**AVAILABLE DATA:**
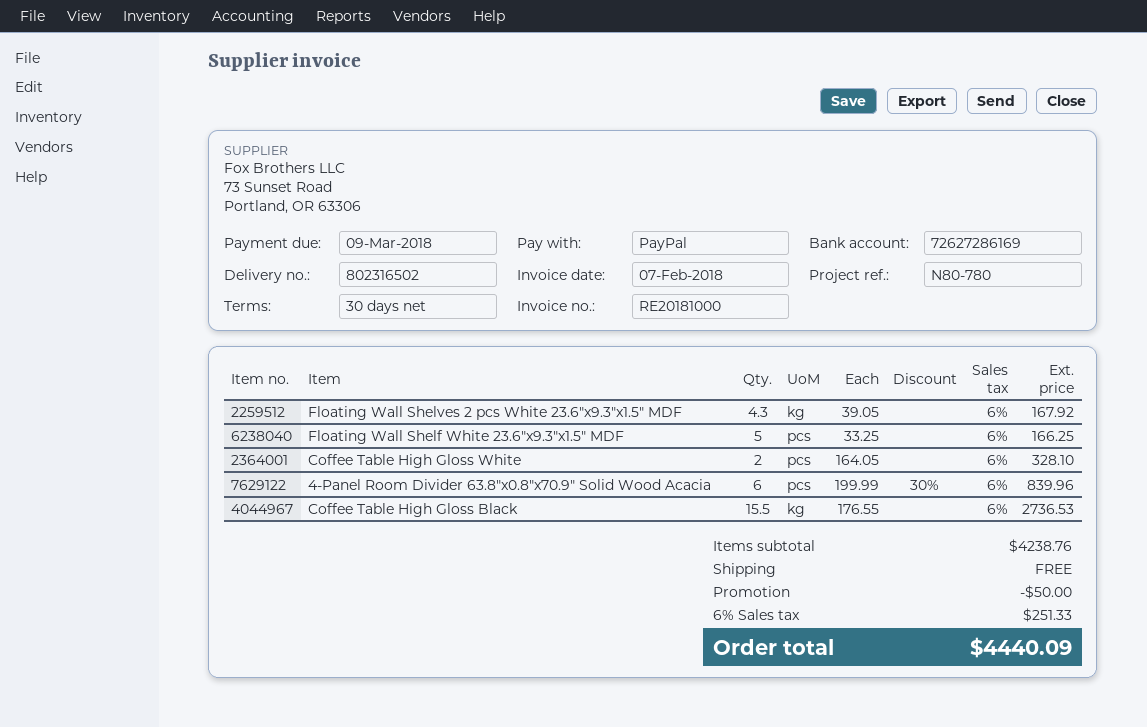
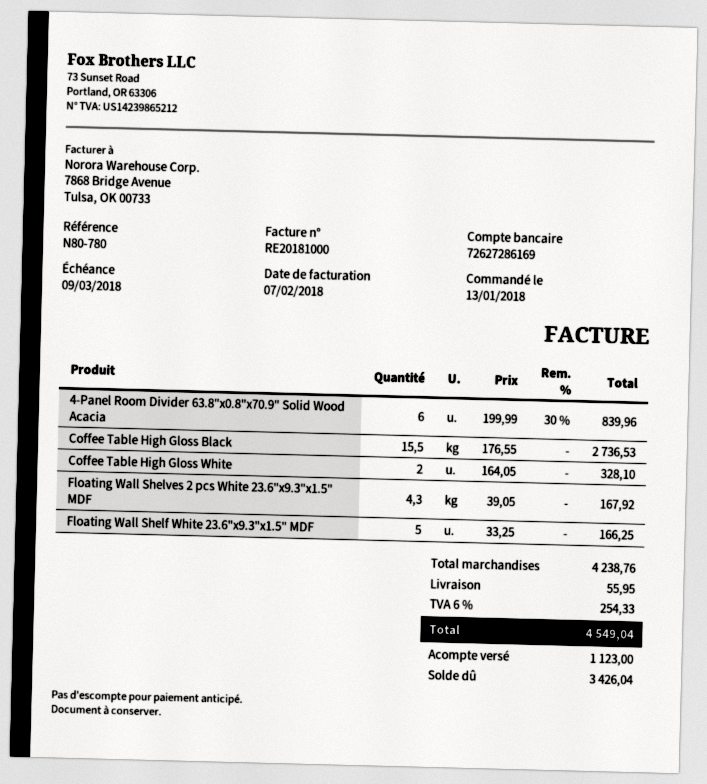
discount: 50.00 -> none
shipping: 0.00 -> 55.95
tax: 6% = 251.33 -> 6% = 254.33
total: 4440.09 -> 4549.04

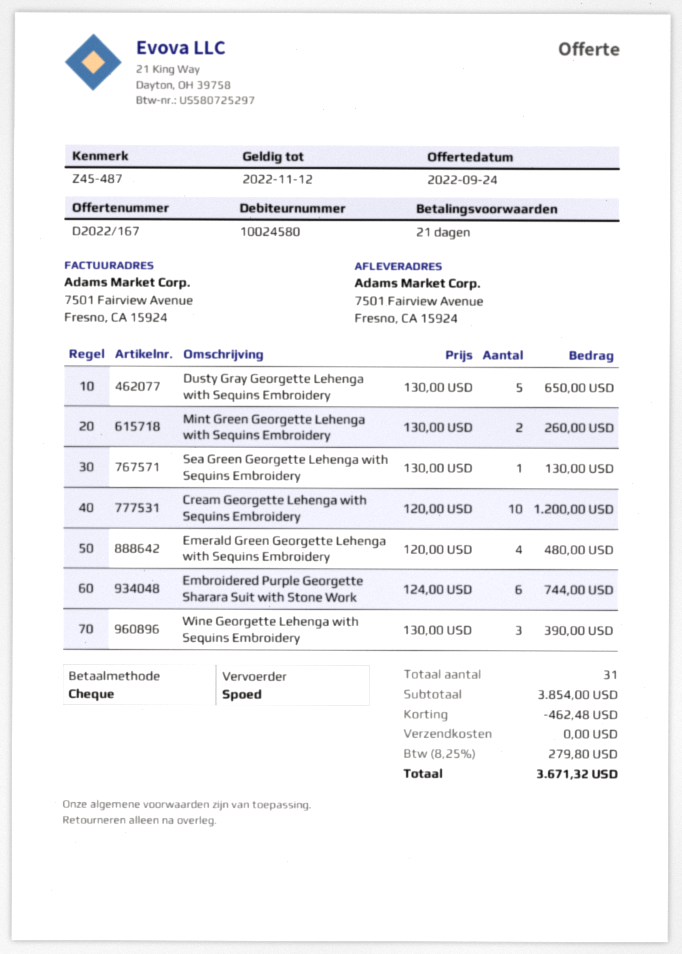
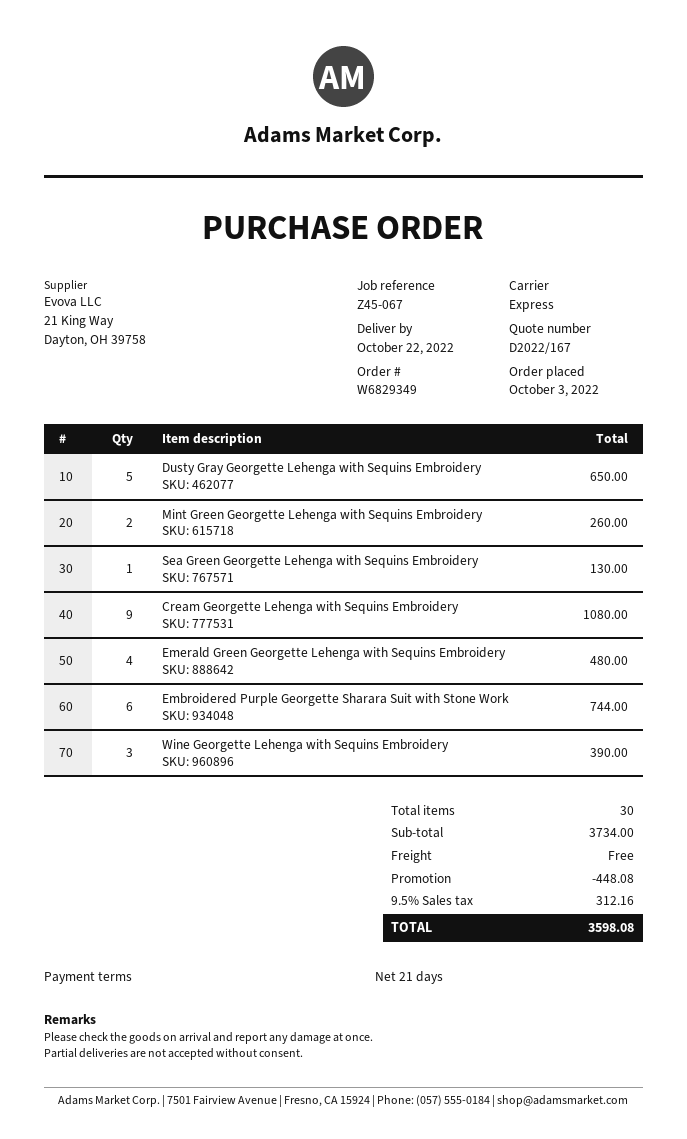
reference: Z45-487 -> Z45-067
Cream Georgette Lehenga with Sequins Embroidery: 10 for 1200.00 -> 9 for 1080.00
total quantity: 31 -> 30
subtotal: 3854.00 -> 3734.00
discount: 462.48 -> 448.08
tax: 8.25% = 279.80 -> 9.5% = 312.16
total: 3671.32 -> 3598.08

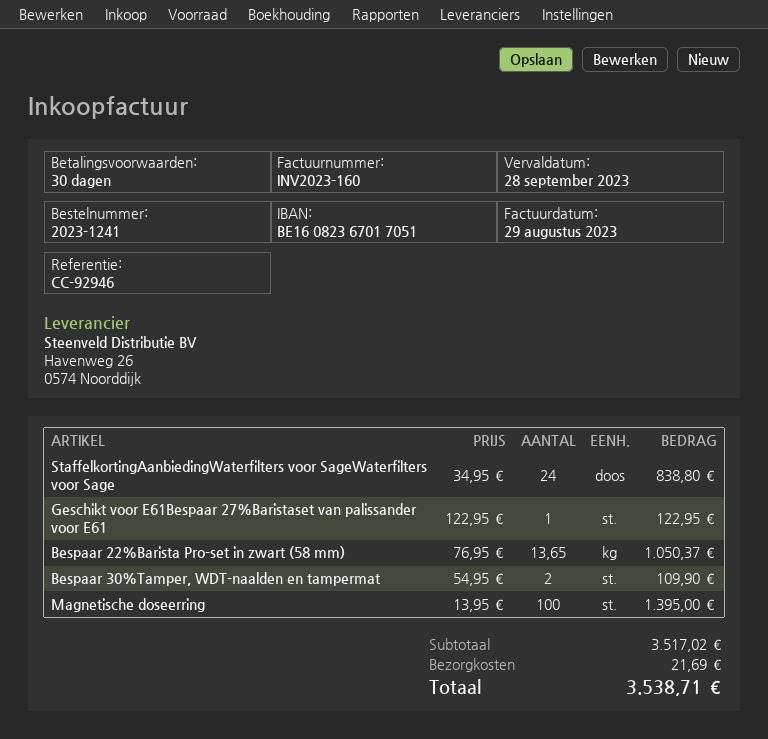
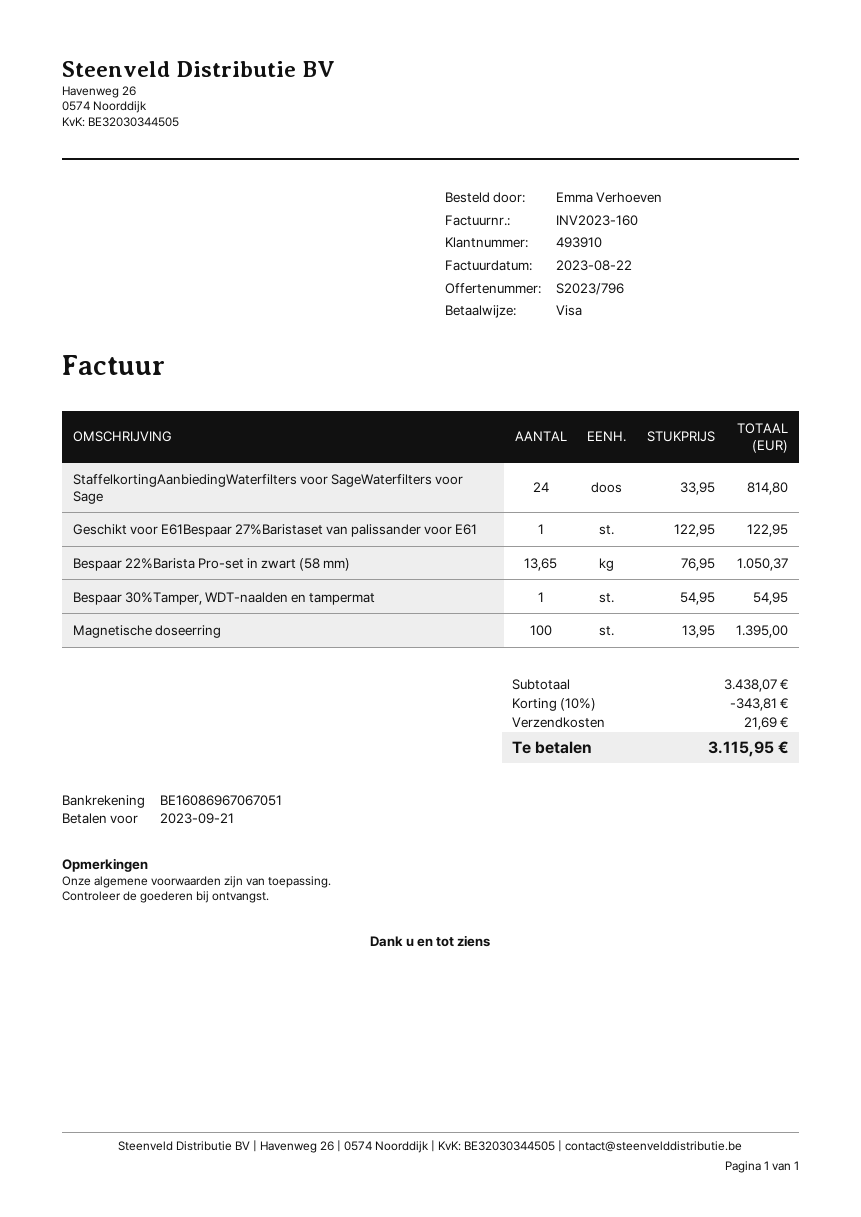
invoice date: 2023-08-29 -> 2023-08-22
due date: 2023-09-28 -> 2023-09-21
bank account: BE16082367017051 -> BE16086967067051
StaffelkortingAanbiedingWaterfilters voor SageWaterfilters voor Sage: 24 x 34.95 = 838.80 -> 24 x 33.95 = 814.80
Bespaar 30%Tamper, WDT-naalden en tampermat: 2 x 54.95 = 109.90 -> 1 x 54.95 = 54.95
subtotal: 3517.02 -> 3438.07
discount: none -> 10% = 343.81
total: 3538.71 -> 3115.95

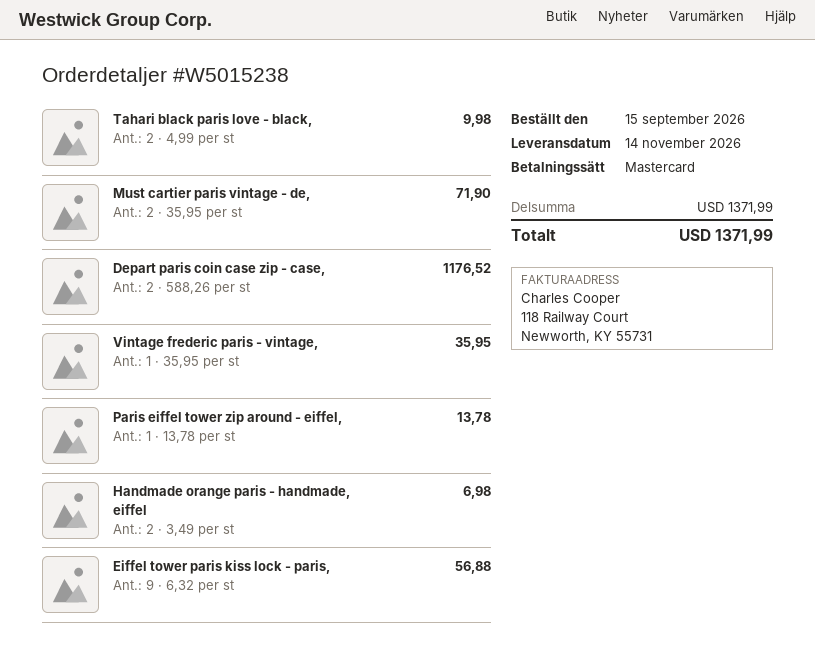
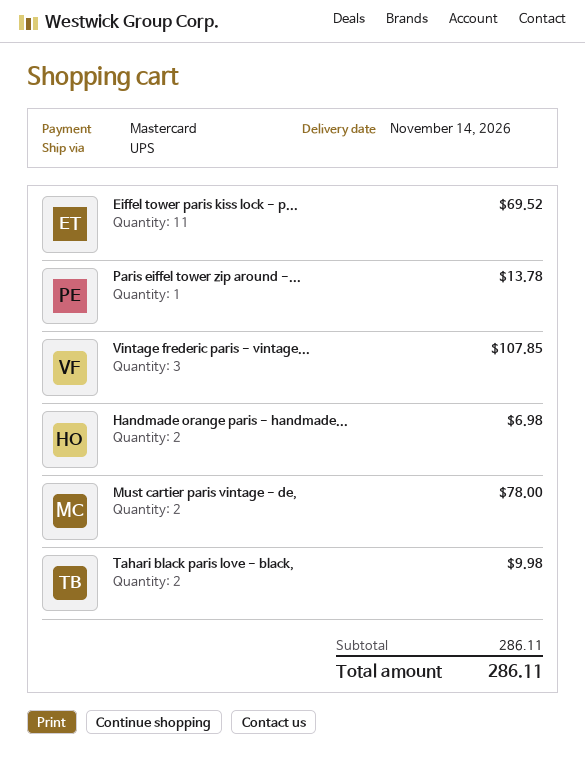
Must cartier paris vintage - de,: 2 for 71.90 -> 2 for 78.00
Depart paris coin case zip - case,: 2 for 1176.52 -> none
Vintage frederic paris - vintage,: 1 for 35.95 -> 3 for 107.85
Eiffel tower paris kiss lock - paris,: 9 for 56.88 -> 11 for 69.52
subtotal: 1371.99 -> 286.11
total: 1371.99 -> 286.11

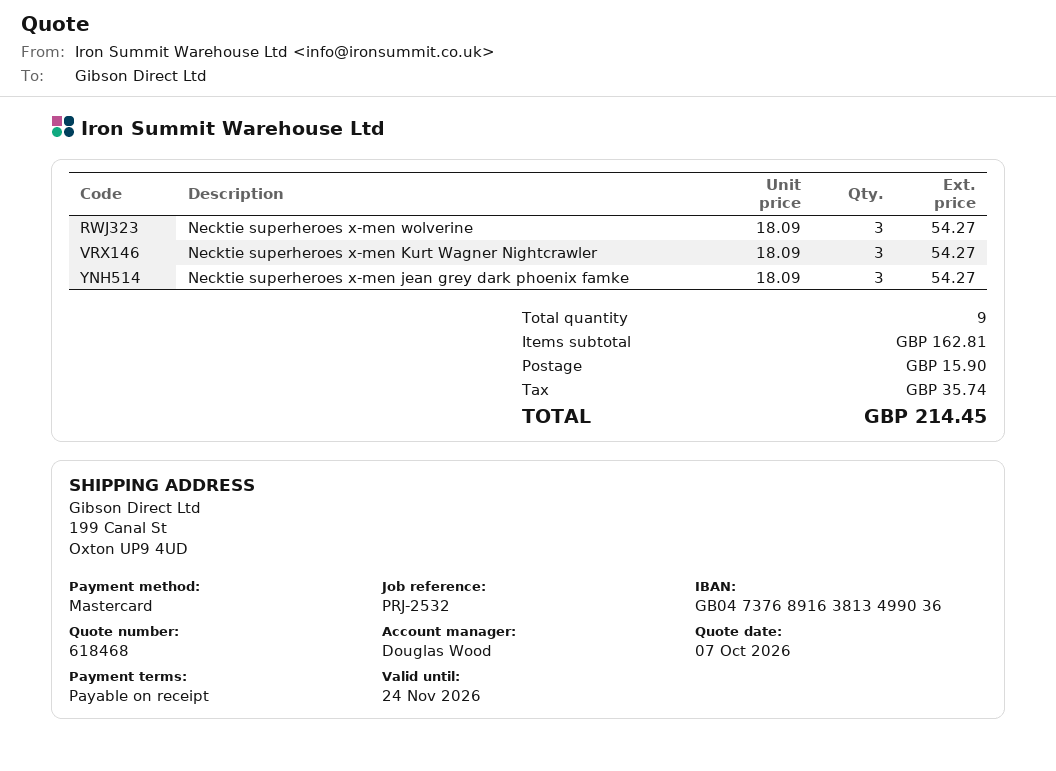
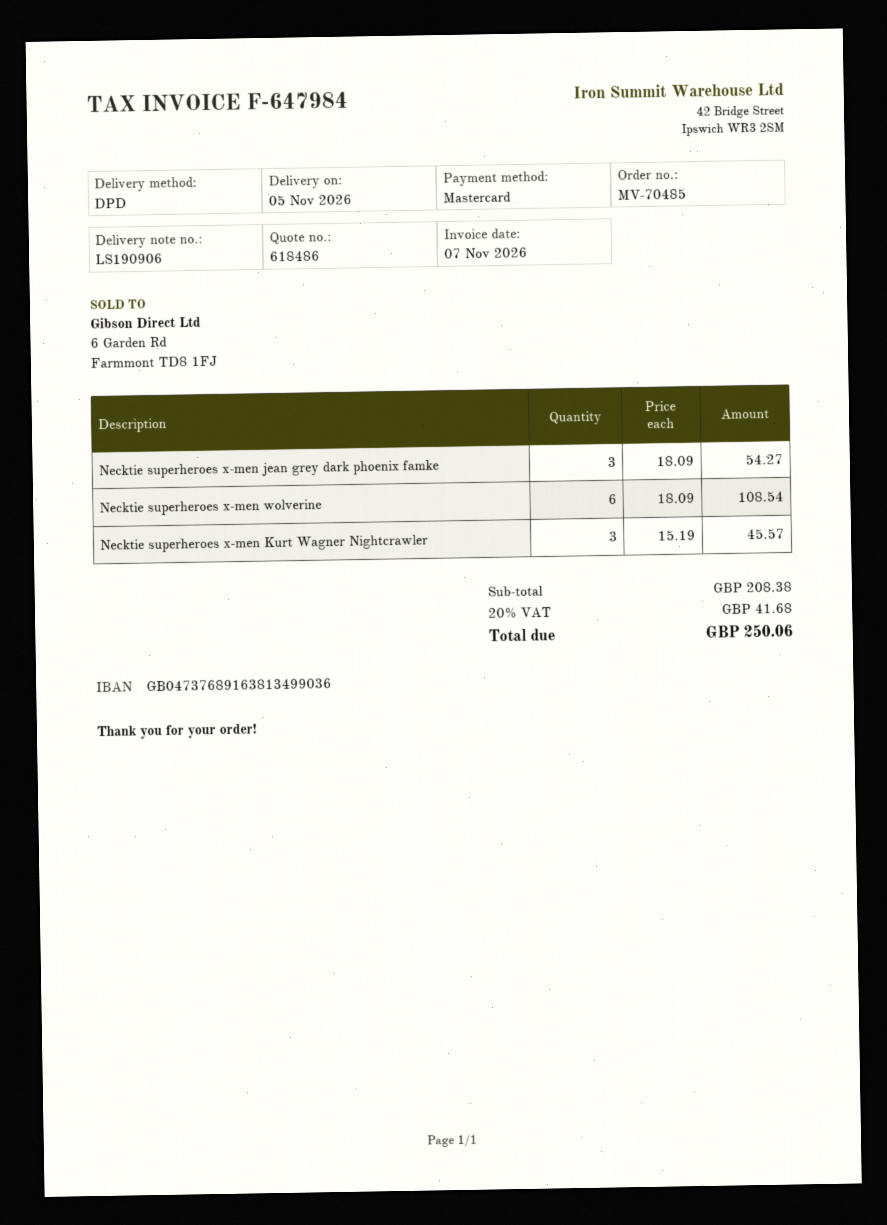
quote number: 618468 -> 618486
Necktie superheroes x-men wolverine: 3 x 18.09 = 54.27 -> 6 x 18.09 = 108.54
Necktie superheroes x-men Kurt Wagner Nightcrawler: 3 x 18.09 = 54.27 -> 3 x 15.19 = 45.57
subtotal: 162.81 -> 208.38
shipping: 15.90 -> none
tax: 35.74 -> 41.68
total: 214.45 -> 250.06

**WHAT YOU HAVE TO DO:**
Repeat only the lines from the one holding "discount: none -> 10% = 343.81" through the last line of the data, inclusive. Keep the pictures out.

**THE COMPLETED TASK:**
discount: none -> 10% = 343.81
total: 3538.71 -> 3115.95

Must cartier paris vintage - de,: 2 for 71.90 -> 2 for 78.00
Depart paris coin case zip - case,: 2 for 1176.52 -> none
Vintage frederic paris - vintage,: 1 for 35.95 -> 3 for 107.85
Eiffel tower paris kiss lock - paris,: 9 for 56.88 -> 11 for 69.52
subtotal: 1371.99 -> 286.11
total: 1371.99 -> 286.11

quote number: 618468 -> 618486
Necktie superheroes x-men wolverine: 3 x 18.09 = 54.27 -> 6 x 18.09 = 108.54
Necktie superheroes x-men Kurt Wagner Nightcrawler: 3 x 18.09 = 54.27 -> 3 x 15.19 = 45.57
subtotal: 162.81 -> 208.38
shipping: 15.90 -> none
tax: 35.74 -> 41.68
total: 214.45 -> 250.06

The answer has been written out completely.